| Task objective |
Each line of the records below that holds "width" should be copied out.

| Material for this task |
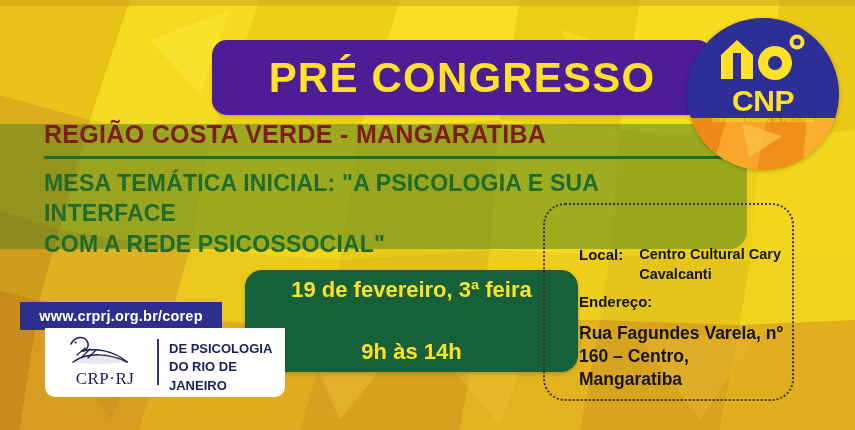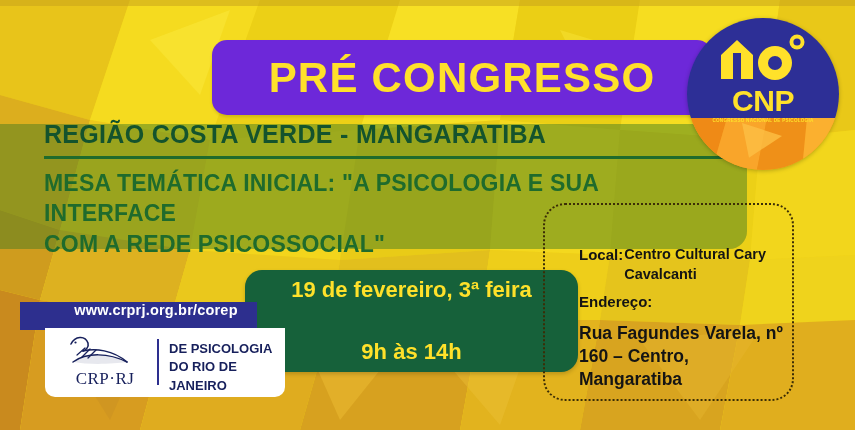--- a/index.html
+++ b/index.html
@@ -21,33 +21,33 @@
   }
   #green-band-2{
     position:absolute;left:-10px;top:124px;width:757px;height:125px;
     background:rgba(150,190,70,0.30);
     border-bottom-right-radius:18px;
   }
 
   
   #title-banner{
     position:absolute;left:212px;top:40px;width:500px;height:75px;
-    background:#6d28d9;border-radius:15px;
+    background:#4c1d95;border-radius:15px;
     display:flex;align-items:center;justify-content:center;
     box-shadow:0 2px 3px rgba(0,0,0,.12);
   }
   #title-text{
     color:#ffe12a;font-size:42px;font-weight:bold;letter-spacing:1.2px;
     line-height:1;white-space:nowrap;
   }
 
   
   #region-line{
     position:absolute;left:44px;top:120px;
-    color:#14532d;font-size:25px;font-weight:bold;letter-spacing:.3px;
+    color:#7f1d1d;font-size:25px;font-weight:bold;letter-spacing:.3px;
     white-space:nowrap;
   }
   #region-rule{
     position:absolute;left:44px;top:156px;width:700px;height:3px;
     background:#1f6b2c;
   }
 
   
   #subtitle{
     position:absolute;left:44px;top:168px;width:690px;
@@ -86,28 +86,28 @@
   #date-box div{color:#ffe12a;font-size:22px;font-weight:bold;line-height:1.35;white-space:nowrap;}
 
   
   #address-box{
     position:absolute;left:543px;top:203px;width:247px;height:194px;
     border:2px dotted #3b2d06;border-radius:22px;
   }
   #address-inner{position:absolute;left:34px;top:40px;width:215px;color:#141414;}
   .addr-row{display:flex;align-items:flex-start;}
   #local-label{font-size:15px;font-weight:bold;line-height:1.35;white-space:nowrap;}
-  #local-value{font-size:14.5px;font-weight:bold;line-height:1.35;margin-left:1px;}
+  #local-value{font-size:14.5px;font-weight:bold;line-height:1.35;margin-left:16px;}
   #endereco-label{font-size:15px;font-weight:bold;line-height:1.3;margin-top:8px;}
   #endereco-value{font-size:17.5px;font-weight:bold;line-height:1.32;margin-top:10px;}
 
   
   #crp-url-bar{
     position:absolute;left:20px;top:302px;width:202px;height:28px;
-    background:#2d2f8e;display:flex;justify-content:center;padding-left:35px;
+    background:#2d2f8e;display:flex;align-items:center;justify-content:center;
   }
   #crp-url{color:#ffffff;font-size:14.5px;font-weight:bold;letter-spacing:.2px;white-space:nowrap;}
   #crp-card{
     position:absolute;left:45px;top:328px;width:240px;height:69px;
     background:#ffffff;border-bottom-left-radius:10px;border-bottom-right-radius:10px;
   }
   #crp-mark{position:absolute;left:20px;top:6px;width:85px;height:56px;}
   #crp-mark svg{width:80px;height:36px;display:block;}
   #crp-rj{
     font-family:"Liberation Serif",serif;color:#17205c;font-size:17px;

| Exercise result |
     position:absolute;left:-10px;top:124px;width:757px;height:125px;
     position:absolute;left:212px;top:40px;width:500px;height:75px;
     position:absolute;left:44px;top:156px;width:700px;height:3px;
     position:absolute;left:44px;top:168px;width:690px;
     position:absolute;left:543px;top:203px;width:247px;height:194px;
   #address-inner{position:absolute;left:34px;top:40px;width:215px;color:#141414;}
     position:absolute;left:20px;top:302px;width:202px;height:28px;
     position:absolute;left:45px;top:328px;width:240px;height:69px;
   #crp-mark{position:absolute;left:20px;top:6px;width:85px;height:56px;}
   #crp-mark svg{width:80px;height:36px;display:block;}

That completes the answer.